Yes thats what i'd do. or if the tank is in direct sunlight try to move it out of it. Also, you could not have the light on for as long during the day - a timer would help with this.


----------



## HMlairy (Jan 22, 2011)

They are never in direct sunlight, i live in Britain see...
But yeah I'll try closing the blinds, it's not alot of algae right now so i will see what it's like when it's bigger


----------



## NeonRainbow123 (Apr 30, 2010)

Good Luck! :-D


----------



## Aqua Jon (Apr 8, 2010)

If you don't have any live plants definitely go the dark route. It gets a little tricky if you do though and I wouldn't go dark with plants (tried that...). Hopefully the algae isn't that bad.


----------



## SweetPoison (Jan 16, 2011)

Can you try up your housekeeping a little bit?

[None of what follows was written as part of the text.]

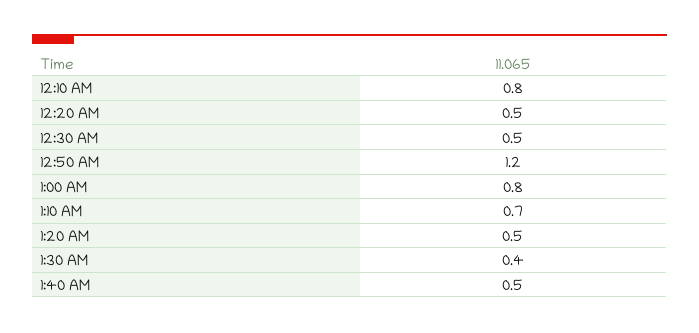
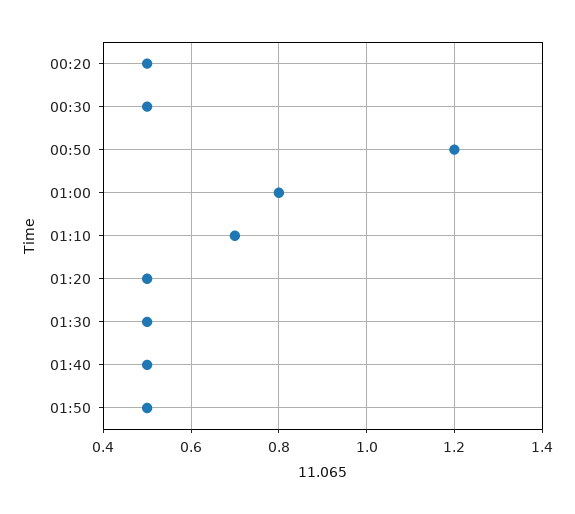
12:10 AM: 0.8 -> none
1:30 AM: 0.4 -> 0.5
01:50: none -> 0.5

More frequent wc might help too.


Good luck!


----------



## HMlairy (Jan 22, 2011)

Can i have the room's lights on if i want to go dark, in otherwords, will the algae still grow with just made made lighting on the ceiling?


----------



## shadetreeme (Oct 11, 2010)

When most people go dark...they completely cover the tank to make sure it works.
Good luck and.... let us know
_Posted via Mobile Device_


----------



## HMlairy (Jan 22, 2011)

Okay so i've covered the fishes and keeping the curtains completely closed 24/7.
I've done a 50% water change and will carry on feeding as normal. Will post results in a few days


----------



## HMlairy (Jan 22, 2011)

Okay it's day two now and the algae seems to have gone! Yayyy. I'm still keeping it blacked out for one more day to ensure it is all killed, thanks!


----------